In an interview with Bloomberg this week, Trump called tariffs "the most beautiful word in the dictionary" and fully defended his protectionist policies. Trump also complained that countries as diverse as China, Mexico and France were taking advantage of the United States.

If Republicans take the White House, they will propose a 10% across-the-board tariff on imports. Trump said such a universal tax would bring in billions of dollars in revenue and help fund further tax cuts, among other measures. Trump's trade agenda also includes tariffs of 60 percent or more on Chinese-made goods, a move that mainstream economists say would essentially amount to a tax increase on American families.

Yellen issued a similar warning, arguing that "across-the-board, untargeted tariffs would raise prices for American families and make our businesses less competitive."

She added: "We simply cannot hope to advance economic and security interests - such as opposing Russia's illegal invasion of Ukraine - if we go it alone."

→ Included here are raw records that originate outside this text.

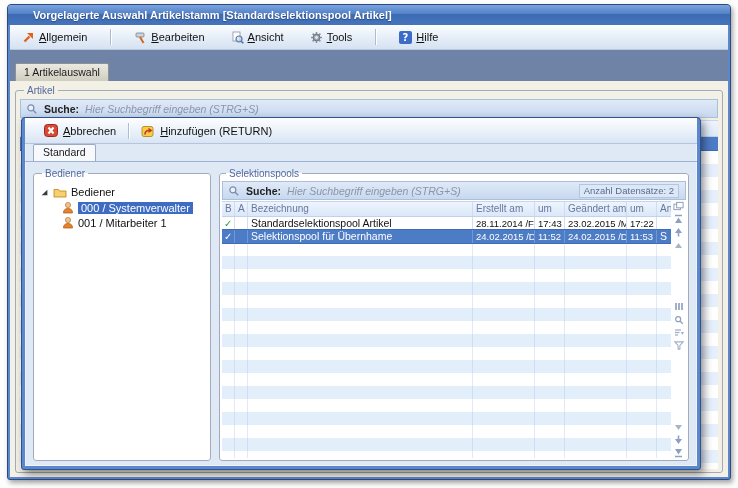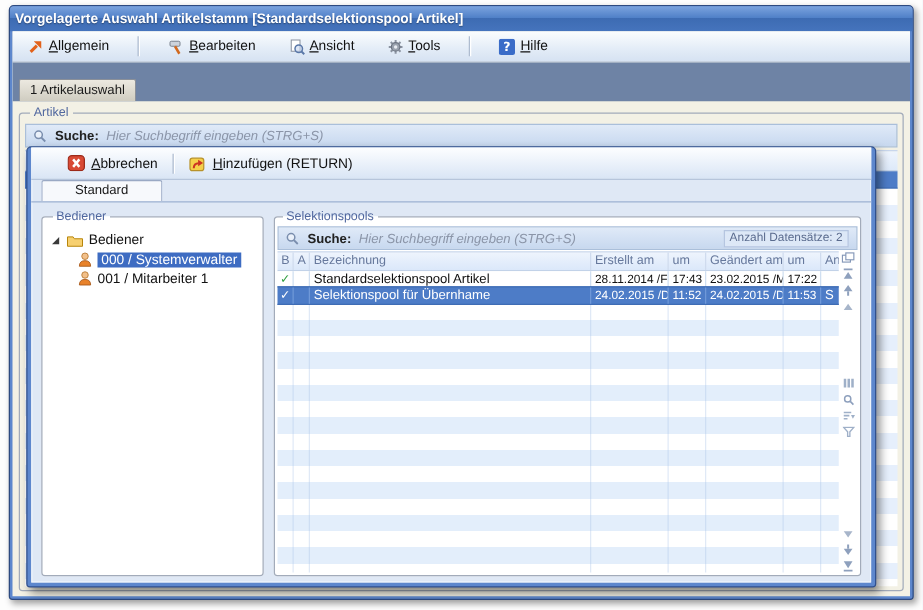"Vorgelagerte Auswahl Artikelstamm" .mw-titlebar { padding: 0 4px -> 0 25px }
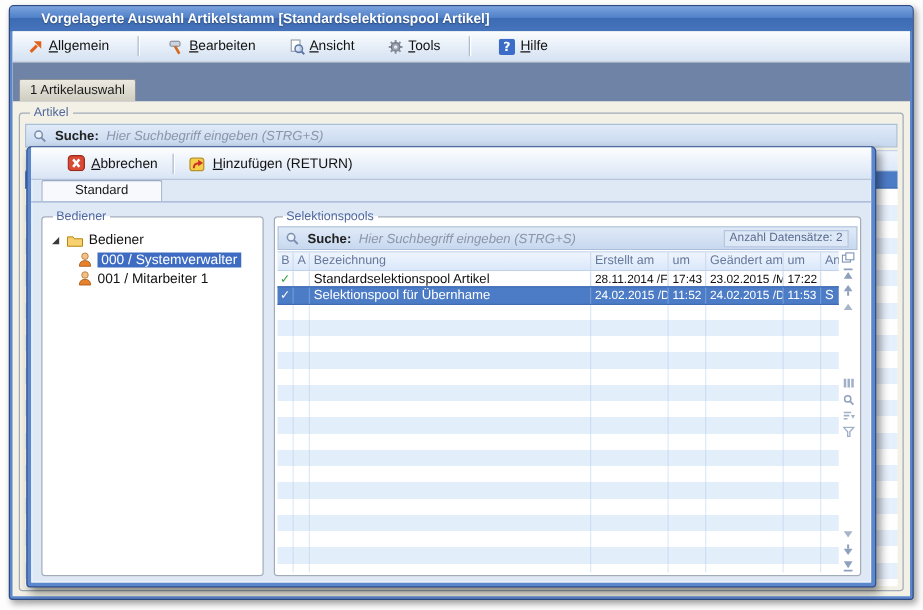"Abbrechen" .dlg-toolbar { padding: 0 24px -> 0 14px }
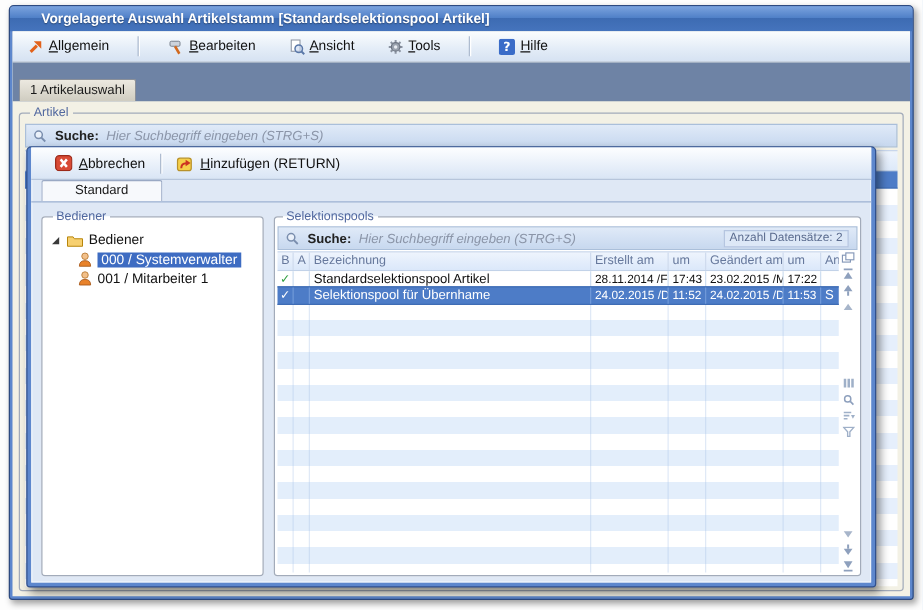"Standard" .dlg-tab { padding: 0 26px -> 0 9px }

In her speech, Yellen defended the Biden administration's stance toward China, which is to defend and ensure national security while not trying to economically contain China, a major geopolitical rival.

"Trade and investment with China can generate significant gains for American companies and workers and must be maintained," Yellen said. The two sides "must also have a healthy economic relationship based on fair competition," she added.

Ms. Yellen has repeatedly warned that China's overcapacity could flood global markets with artificially cheap goods, killing industries in the United States and around the world. In May, the United States raised tariffs on a range of Chinese-made products, and Ms. Yellen has been leading efforts to press American Allies to take action on the issue.

She defended the measures Thursday, saying "no matter how much we invest to strengthen domestic manufacturing, we cannot support American businesses and families without addressing these challenges."